31 Replies to “Guest bloggers from Berkeley Law Environmental Law Society: Contextualizing Secretary Salazar’s Recent Decision on Oyster Farming at Point Reyes”

  1. This review is highly biased and does not take into consideration the historical facts.The Point Reyes National Seashore was created in full cognizance of the long-term productive and sensitive relationship between agriculture and the surrounding wilderness in West Marin. Former Assemblyman William Bagley and former U.S. Reps. John Burton and Pete McCloskey backed the ongoing lease for the oyster farm, saying they had no intent to force out the existing oyster farm when they worked to establish the national park in 1965. All three of these original legislators recently supported extending the lease to Drake’s Bay Oyster Company. It is unfortunate that certain NPS officials took it upon themselves to force Drakes Bay Oyster Company (DBOC) out at the urging of several environmental groups who have no relationship to the region, and are interested in extending wilderness as a matter of principle. Converting a proposed wilderness area to an actual wilderness area is arbitrary. There is extensive “pure” wilderness in the adjacent parts of the estuary. The Lunny family has been a superb steward of the land and seashore that make up DBOC. Oysters create a natural filtering system for the estuary. DBOC keeps their property open to hikers and kayakers, and offer educational programs to increase awareness of the importance of the estuary as both a source of food and as a place of natural beauty. The local and state economy benefit from DBOC. Furthermore, NPS scientists engaged in a reckless and a deliberately underhanded effort to generate proof of ecological harm to the estuary by DBOC when there was none. Secretary Salazar’s decision to terminate the DBOC lease at the last minute (limiting time for appeal) was political and not at all based on law or science as he purports. We can only hope that the Lunny family will find some support in the courts.

  2. This review is highly biased and does not take into consideration the historical facts.The Point Reyes National Seashore was created in full cognizance of the long-term productive and sensitive relationship between agriculture and the surrounding wilderness in West Marin. Former Assemblyman William Bagley and former U.S. Reps. John Burton and Pete McCloskey backed the ongoing lease for the oyster farm, saying they had no intent to force out the existing oyster farm when they worked to establish the national park in 1965. All three of these original legislators recently supported extending the lease to Drake’s Bay Oyster Company. It is unfortunate that certain NPS officials took it upon themselves to force Drakes Bay Oyster Company (DBOC) out at the urging of several environmental groups who have no relationship to the region, and are interested in extending wilderness as a matter of principle. Converting a proposed wilderness area to an actual wilderness area is arbitrary. There is extensive “pure” wilderness in the adjacent parts of the estuary.

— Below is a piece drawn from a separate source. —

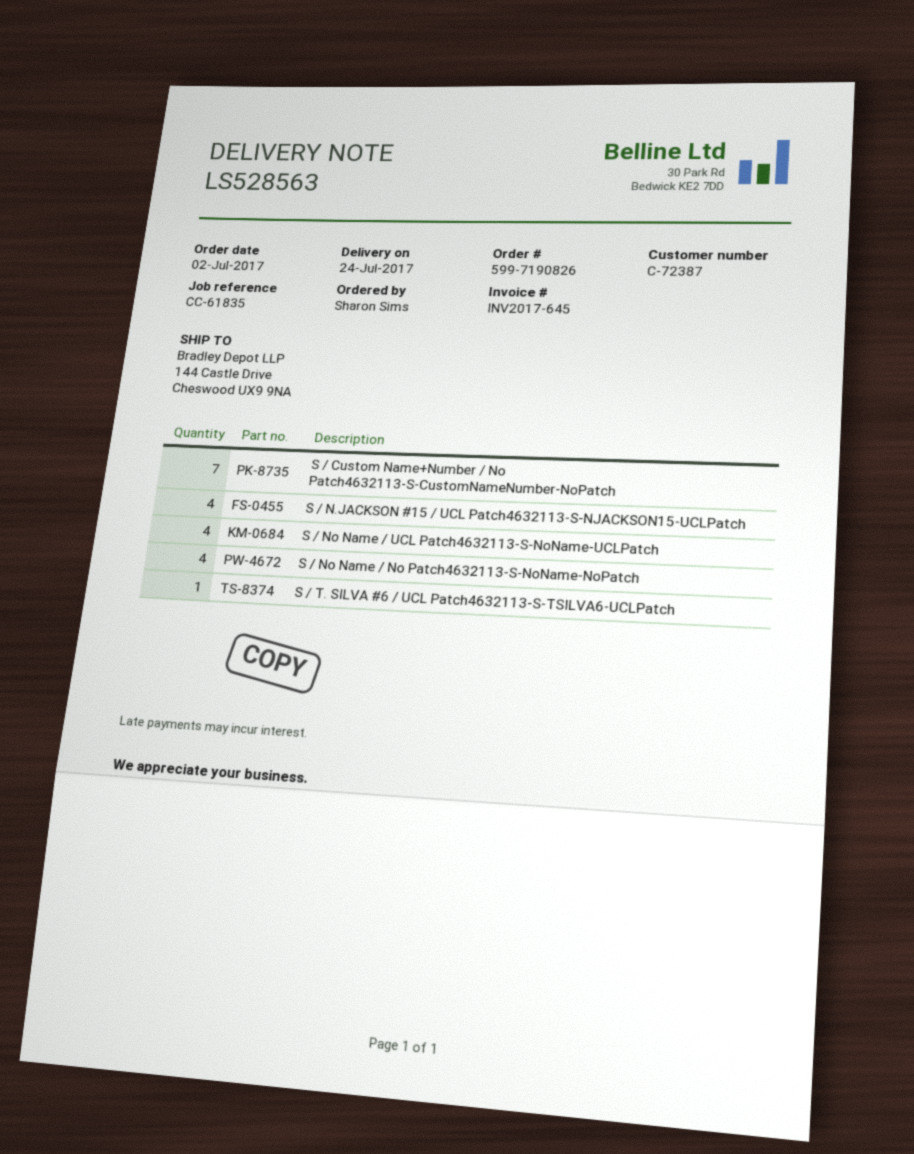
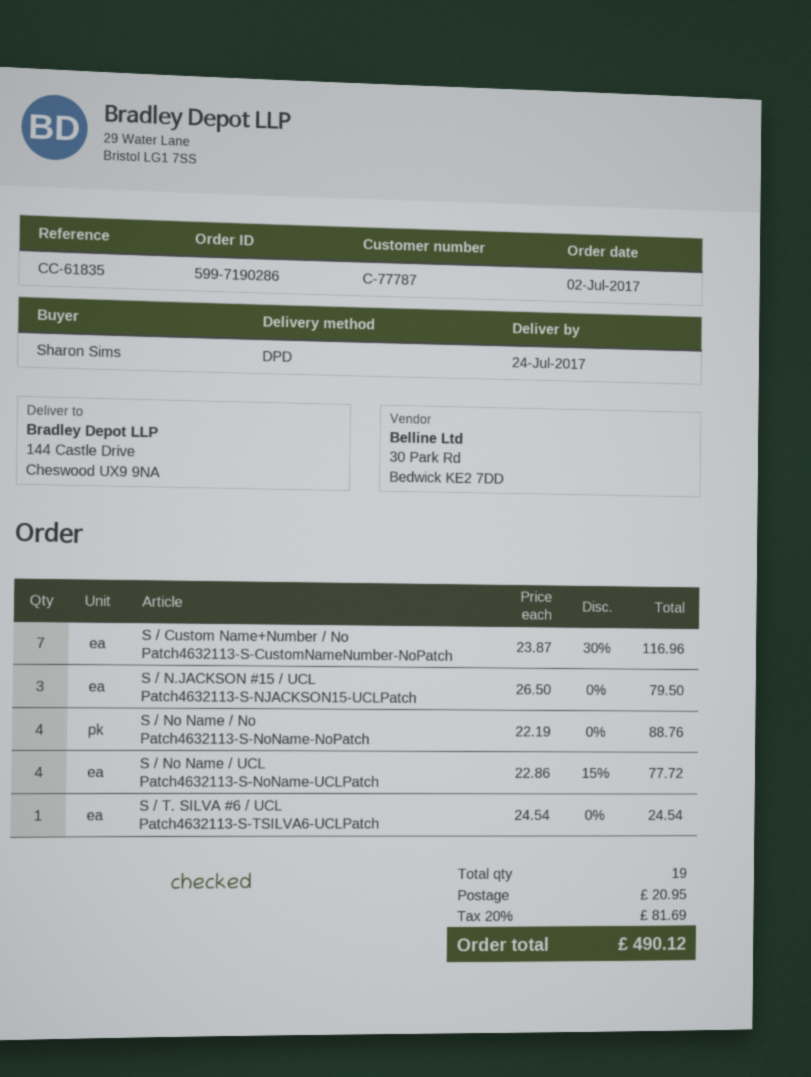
order number: 599-7190826 -> 599-7190286
customer number: C-72387 -> C-77787
S / N.JACKSON #15 / UCL Patch4632113-S-NJACKSON15-UCLPatch: 4 -> 3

The Lunny family has been a superb steward of the land and seashore that make up DBOC. Oysters create a natural filtering system for the estuary. DBOC keeps their property open to hikers and kayakers, and offer educational programs to increase awareness of the importance of the estuary as both a source of food and as a place of natural beauty. The local and state economy benefit from DBOC. Furthermore, NPS scientists engaged in a reckless and a deliberately underhanded effort to generate proof of ecological harm to the estuary by DBOC when there was none. Secretary Salazar’s decision to terminate the DBOC lease at the last minute (limiting time for appeal) was political and not at all based on law or science as he purports. We can only hope that the Lunny family will find some support in the courts.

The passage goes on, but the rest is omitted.